The lawyer gets $1.25 million and the people supposedly impacted get $125 each. I don't what erudite Hacker News-worthy comment to make except... SMH.

$125 isn't even that bad, as class actions go... it really is a wildly crooked system.
I was surprised they got that much. About $3.50 and some Arby's coupons would have been more typical.
Now, some amounts are egregious, but remember the lawyers are fronting literally all of the cost here. They don't get it back if they lose, either. It's kind of like complaining a vc made 500x what you did on an IPO.

I also think hacker news has no concept of what a large lawsuit like this costs.

if they spend 20 bucks a class member on everything from locating them to location to answering questions to handling claims, that's 50% of that 1.25 million right there. That doesn't include the actual billable hour cost of the lawsuit, which for large and complex lawsuits, is ridiculous.

At the same time, hilariously, people here are against class arbitration (which would pay lawyers dramatically less and claimants more), and pretty much every other solution. It appears they just think "lawyers should be paid less, but work harder to get others money". IE they want a system where there are class actions, and the companies are made to hurt, but nobody else other than the people in the class make money.

The truth is most of these claims are worthless entirely, and people don't deserve squat. So $125 is infinitely more than they should have gotten. (i'm sure someone will come along with no understanding of contract damages and claim the class members deserve billions)

Are some valuable? Sure. Do some serve a valuable purpose of deterrent? Again, sure.

But that's like 1 in 50 or 1 in 100 of all class action lawsuits right now.

Check out most class action lawfirm case lists, for example, and see how many you think are really deserving of more than nominal damages or "please fix this issue for us". Think about how many of them are the moral equivalent of bugs you've made in software before that is sold or used by other people. Do you think you should be paying millions?

Personally, I can't wait for the day when liability for software bugs comes and everyone here immediately changes their mind and decides most of these kinds of lawsuits are probably not worth as much as they thought :)

In the meantime, people starting worse-than-useless startups appear to be deserving of untold billions, and startups doing the same type of thing (eg making infinite multiples of their workers, who basically make squat) are a-okay.

BTW, fun fact: Class action lawyers, on average, work much worse hours than startup engineers.

The truth is most of these claims are worthless entirely, and people don't deserve squat. So $125 is infinitely more than they should have gotten.

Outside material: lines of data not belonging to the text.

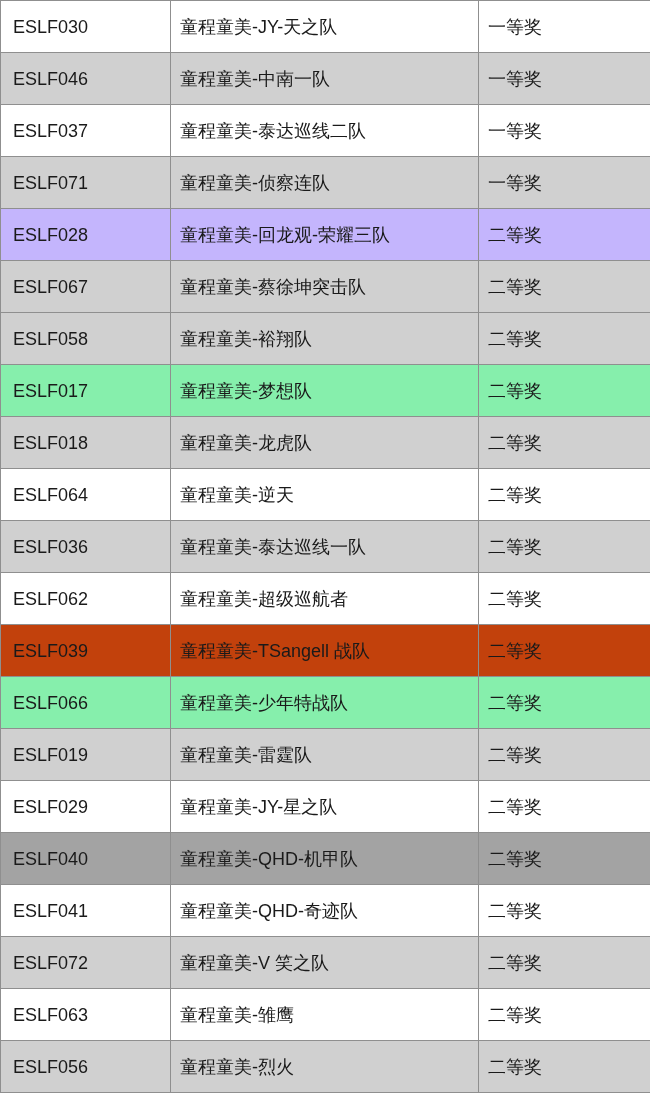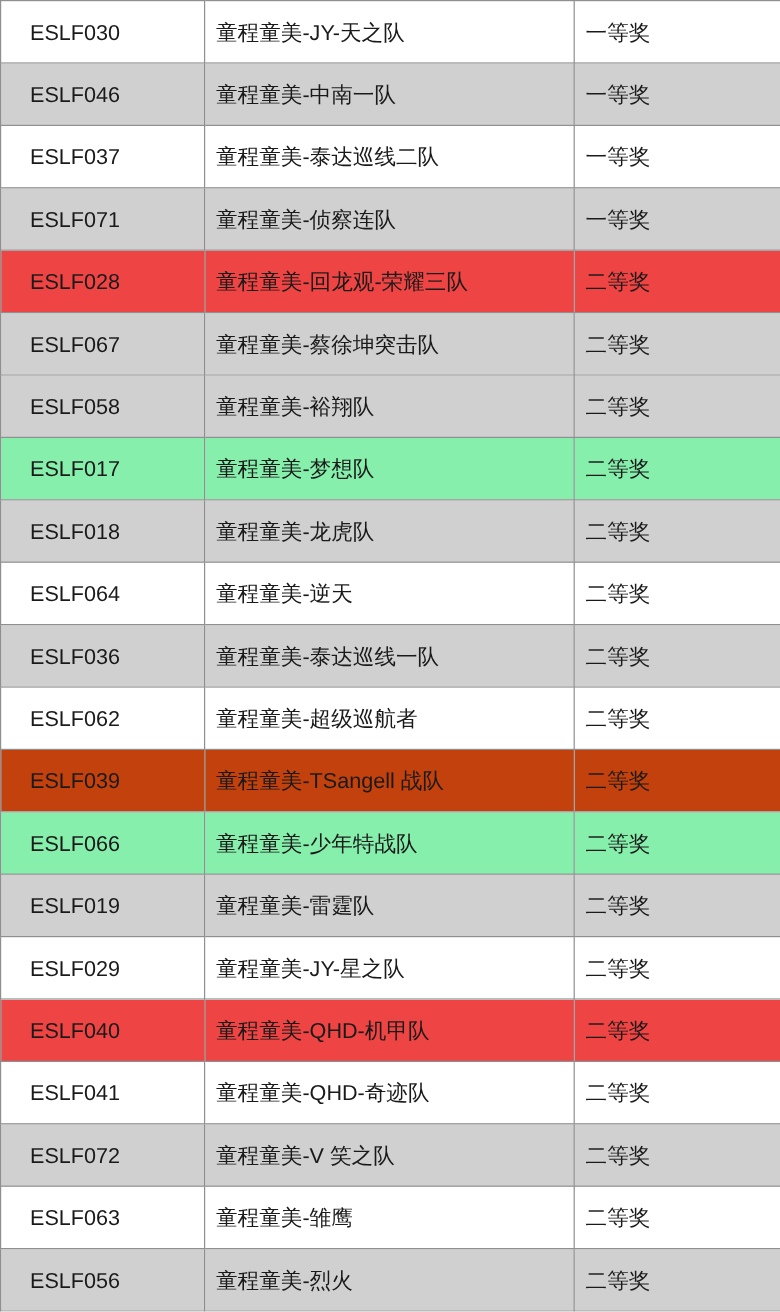"ESLF030" table.award-table td.code { padding-left: 24px -> 12px }
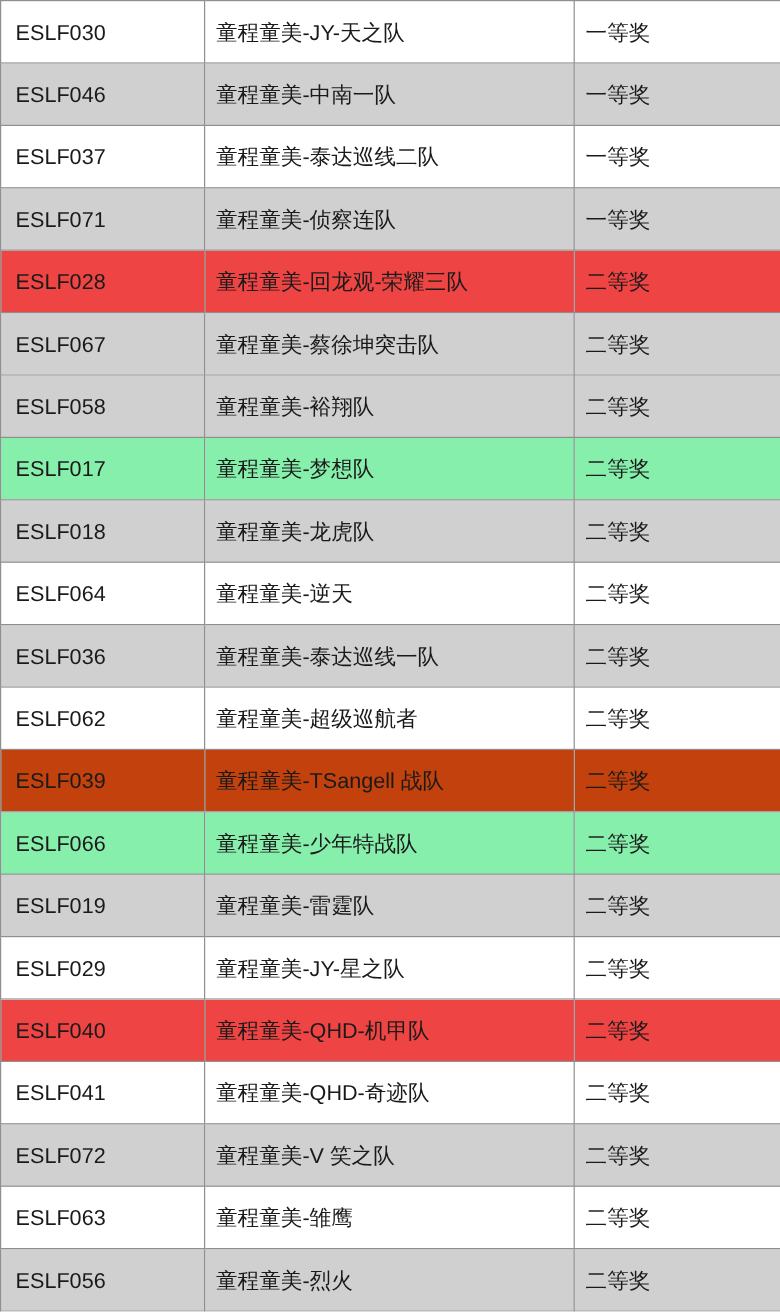"ESLF028" tr { background: #ef4444 -> #c4b5fd }
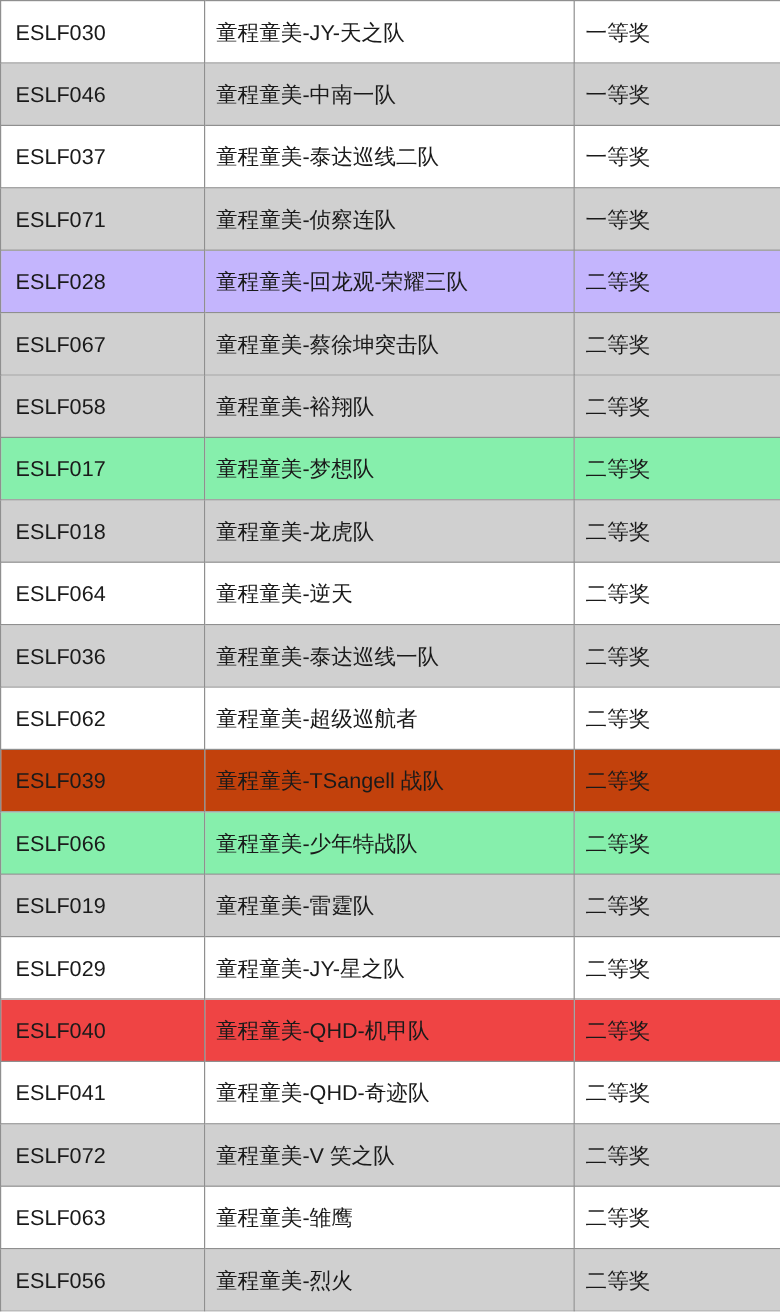"ESLF040" tr { background: #ef4444 -> #a3a3a3 }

...Then all the more reason the lawyers who helped them bring the suit in the first place don't deserve to be paid for empowering said fraud.

Lawyers do what their clients pay them to do. If you want to make a dent, you need to get clients to stop believing they should earn money for this. Punishing the middlemen is unlikely to achieve much, as reprehensible as you may find them.

It's like arresting drug dealers instead of trying to get people to stop taking drugs in the first place.

Until you stop demand, ...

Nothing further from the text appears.